An important week begins for Europe’s energy markets – and electricity consumers. This Friday, at their meeting in Brussels, the EU energy ministers are to approve the law with which the European Union wants to help citizens quickly against the high prices. In addition, the Commission will probably already publish further proposals on the future of the energy markets on Wednesday. The Czech government has now presented a new compromise text for the law. The Czechs are running the business in the Council of Ministers. Of the Süddeutsche Zeitung the 44-page document is available. Accordingly, the governments want to give themselves more flexibility in the implementation.

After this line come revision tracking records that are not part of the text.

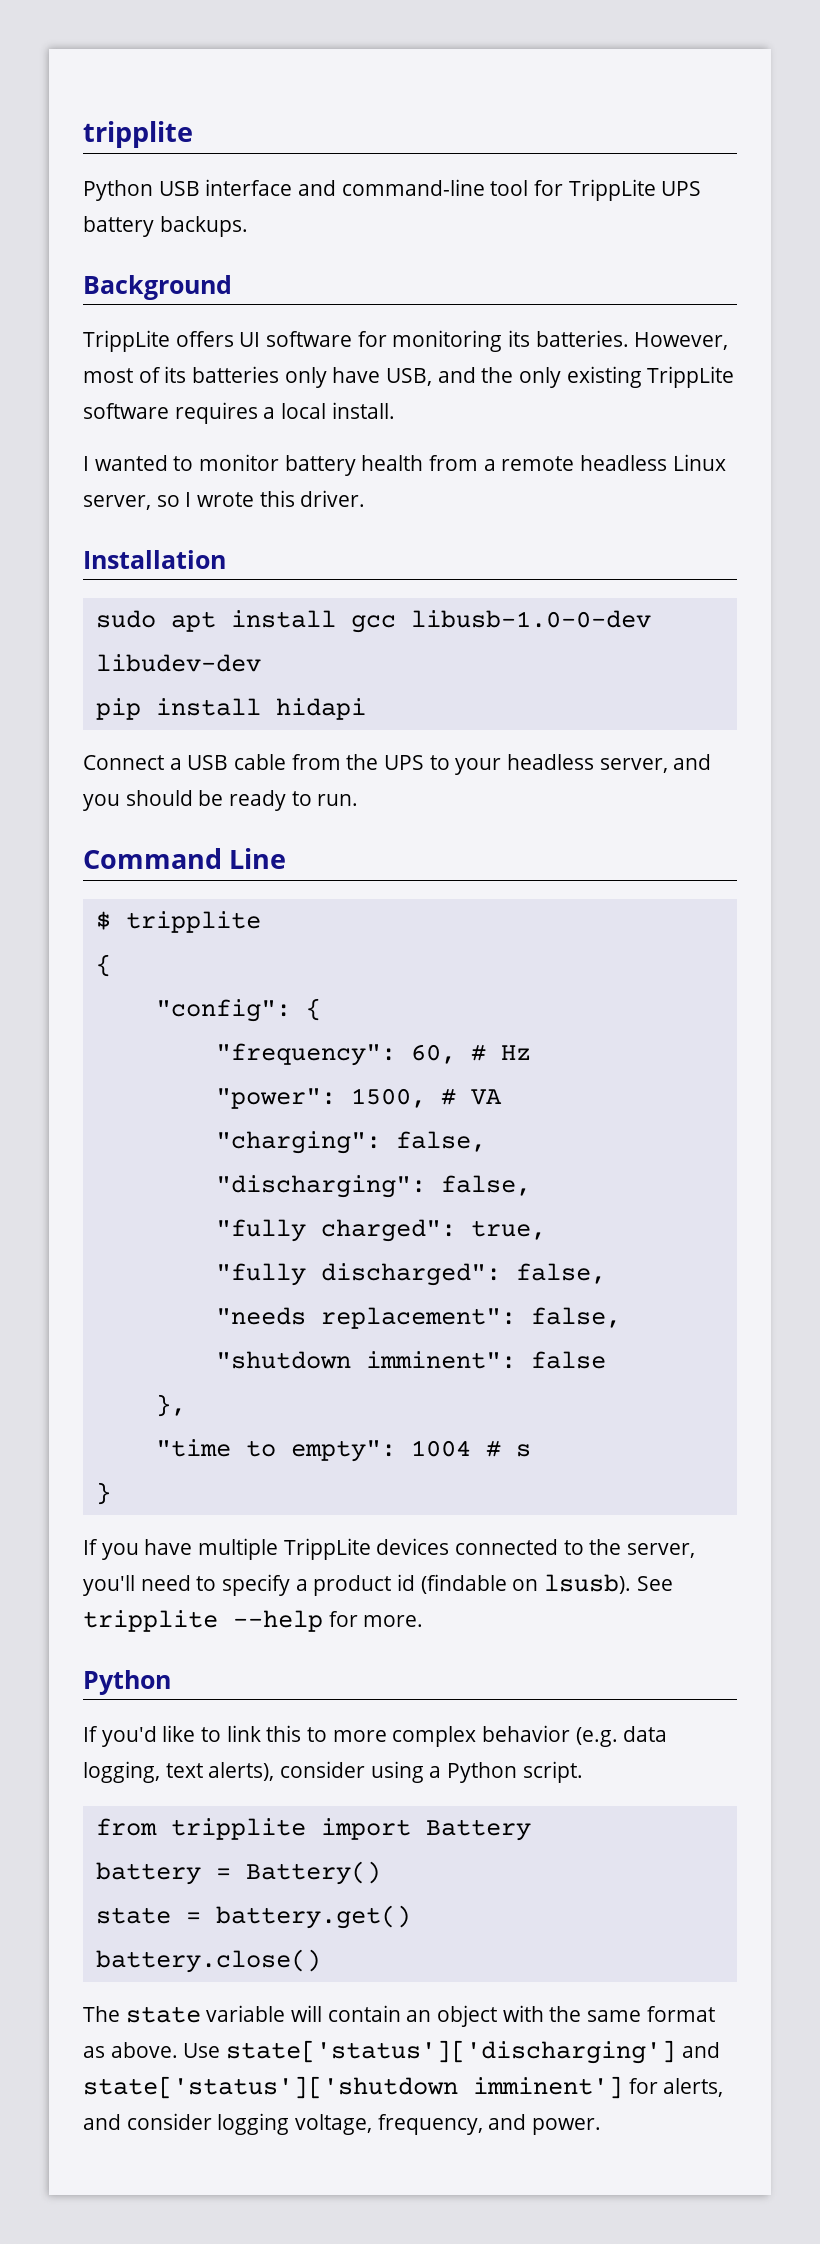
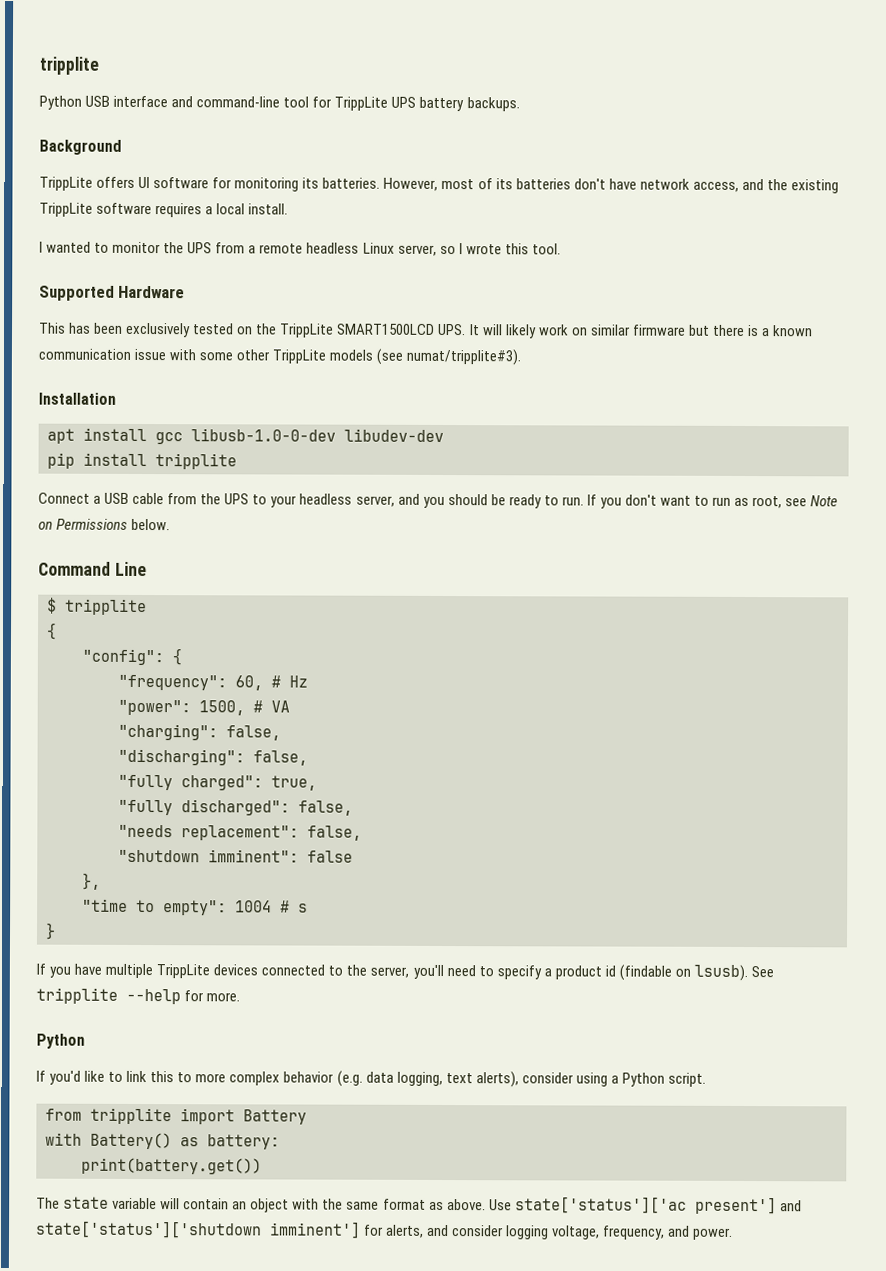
[284,367,433,388] only have USB, -> [573,178,739,192] don't have network access,
[519,367,562,388] only -> (788, 185) none
[284,455,424,476] battery health -> [163,242,213,254] the UPS
[300,490,366,507] driver. -> [531,243,561,255] [39,285,186,301] [38,322,814,339] [38,348,522,366] tool. // Supported Hardware // This has been exclusively tested on the TrippLite SMART1500LCD UPS. It will likely work on similar firmware but there is a known communication issue with some other TrippLite models (see numat/tripplite#3).
[95,610,156,628] sudo -> (116, 398) none
[275,698,366,720] hidapi -> [155,453,237,470] tripplite
(359, 800) none -> [586,494,839,509] [38,518,171,531] If you don't want to run as root, see Note on Permissions below.
[95,1862,231,1885] battery = -> [45,1132,82,1146] with
[95,1905,411,1929] [95,1949,321,1973] // state = battery.get() // battery.close() -> [180,1134,280,1150] [81,1157,262,1175] as battery: // print(battery.get())
[226,2040,677,2064] state['status']['discharging'] -> [514,1196,777,1215] state['status']['ac present']

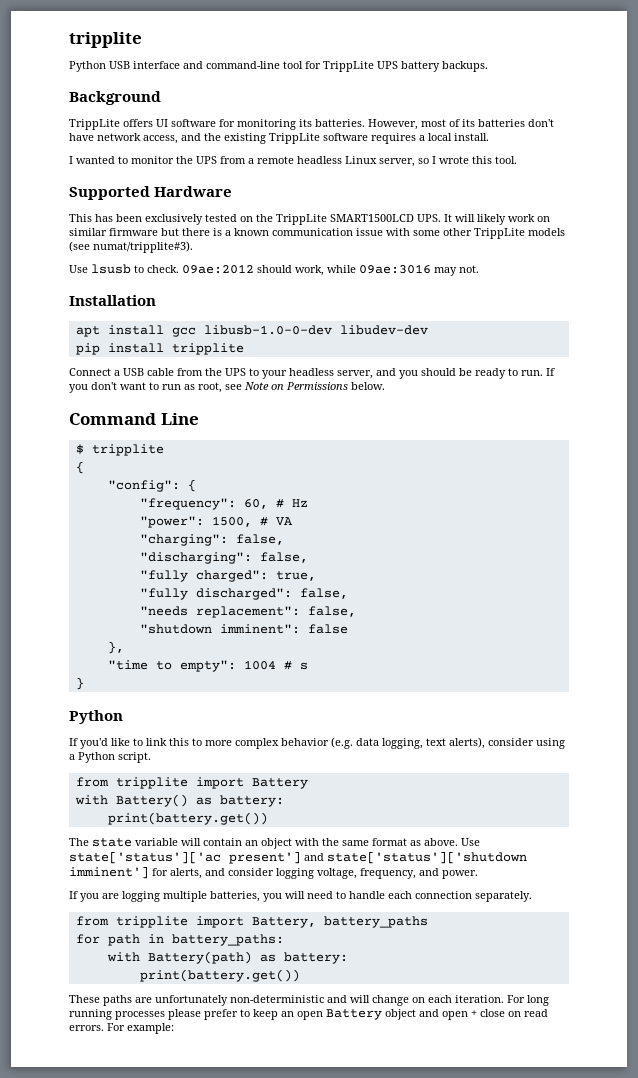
(522, 357) none -> [69,264,479,276] // Use lsusb to check. 09ae:2012 should work, while 09ae:3016 may not.
[36,963,774,982] [36,987,241,1005] // If you have multiple TrippLite devices connected to the server, you'll need to specify a product id (findable on lsusb). See tripplite --help for more. -> (84, 683) none
(734, 1233) none -> [69,891,532,902] [75,916,428,928] [75,934,284,946] [106,951,348,964] [139,969,300,982] [69,995,549,1006] [69,1009,548,1020] [69,1023,174,1034] // If you are logging multiple batteries, you will need to handle each connection separately. // from tripplite import Battery, battery_paths // for path in battery_paths: // with Battery(path) as battery: // print(battery.get()) // These paths are unfortunately non-deterministic and will change on each iteration. For long running processes please prefer to keep an open Battery object and open + close on read errors. For example:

The commission laid the explosive draft regulation two weeks ago. In order for it to come into force, a majority of the EU energy ministers must agree. The legal act obliges governments to skim off the high profits from cheap power plants and use the proceeds to support households and companies that are suffering greatly from energy prices. The federal government is planning something like this anyway; the EU legal act provides the framework for this. The law stipulates an upper price limit of 180 euros per megawatt hour for green coal, lignite and nuclear power suppliers. The exchange price for electricity is significantly higher – the difference should go to the states. The reason for the high prices are the exorbitant costs of gas-fired power plants. They de facto determine the exchange price for electricity.

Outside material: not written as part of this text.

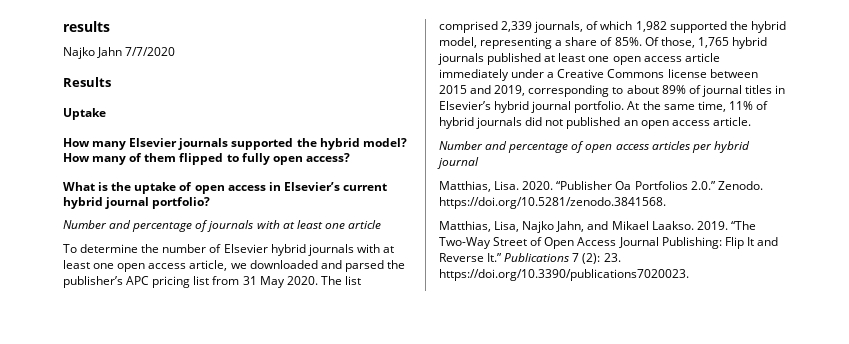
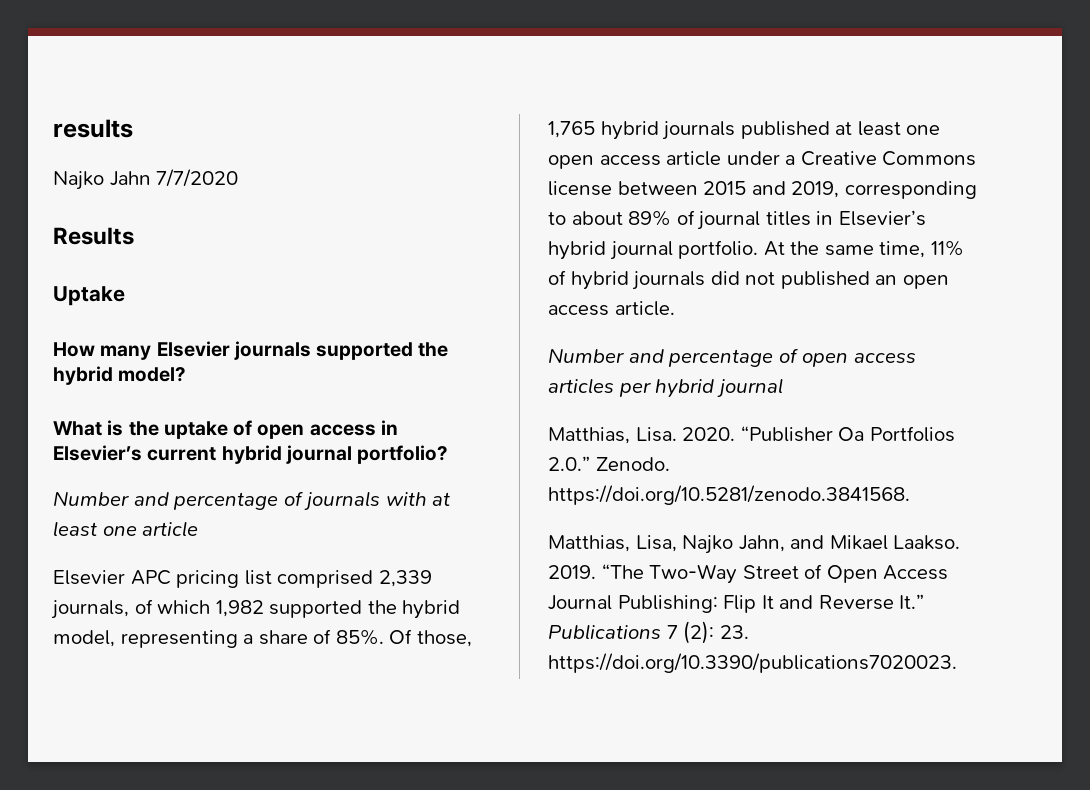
[63,153,350,165] How many of them flipped to fully open access? -> (187, 374) none
[63,244,394,256] [63,260,405,272] [63,276,342,288] To determine the number of Elsevier hybrid journals with at least one open access article, we downloaded and parsed the publisher’s APC pricing list from 31 May 2020. The -> [53,570,240,588] Elsevier APC pricing
[439,69,509,81] immediately -> (722, 158) none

The new compromise text even allows governments to introduce further measures to fleece cheap power plants even more. At the same time, however, the member states are allowed to set more generous limits if some plants do not manage with 180 euros per megawatt hour. There is also a change compared to the Commission draft with regard to the solidarity tax: the regulation establishes a one-time special tax for oil, gas and coal companies. The governments should compare their annual profit in 2022 with the average of the four previous years, as the law now says. The Commission wanted to leave it at three previous years. Profit increases of more than 20 percent should be subject to a special tax of at least 33 percent.

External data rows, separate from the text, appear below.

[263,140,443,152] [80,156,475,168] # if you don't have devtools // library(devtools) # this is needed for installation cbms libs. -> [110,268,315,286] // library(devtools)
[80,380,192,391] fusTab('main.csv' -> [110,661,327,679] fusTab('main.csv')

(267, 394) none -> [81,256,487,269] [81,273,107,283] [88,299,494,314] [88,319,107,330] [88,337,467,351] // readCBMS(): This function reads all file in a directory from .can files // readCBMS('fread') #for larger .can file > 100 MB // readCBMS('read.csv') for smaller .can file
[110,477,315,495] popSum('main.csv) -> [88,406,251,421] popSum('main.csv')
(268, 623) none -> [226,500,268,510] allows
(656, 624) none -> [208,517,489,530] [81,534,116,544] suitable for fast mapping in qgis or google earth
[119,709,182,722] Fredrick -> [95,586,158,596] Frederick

The regulation also requires governments to identify the 10 percent of the hours when electricity is the highest and then reduce consumption by at least 5 percent during those peak hours. However, the compromise text now gives Member States the option of defining the peak period more flexibly. It does not necessarily have to be the ten percent with the greatest need. Instead, governments can choose other periods. The main thing is that sufficient electricity is saved in the end. The two island states of Malta and Cyprus are given a particularly large amount of freedom: according to the compromise, they are not obliged to save electricity or skim off profits. It is purely voluntary.

Power grids are to become more digital

The Commission will probably present further proposals on the energy market as early as Wednesday. One of the topics will be whether and how price fluctuations can be dampened. The volatility means that energy traders and suppliers have to deposit a high level of security for their orders – this puts some suppliers in financial difficulties.

The authority will also present an action plan for the digitization of energy networks. Electricity providers and consumers in the EU should be able to permanently exchange data in the future in order to make the supply more efficient and flexible. In the action plan, the 23-page draft of which SZ is available, the Commission promises to set up a working group by March. Investments in digitization should be promoted and hurdles removed. In addition, the authority wants to support network operators in creating a digital image of the European network.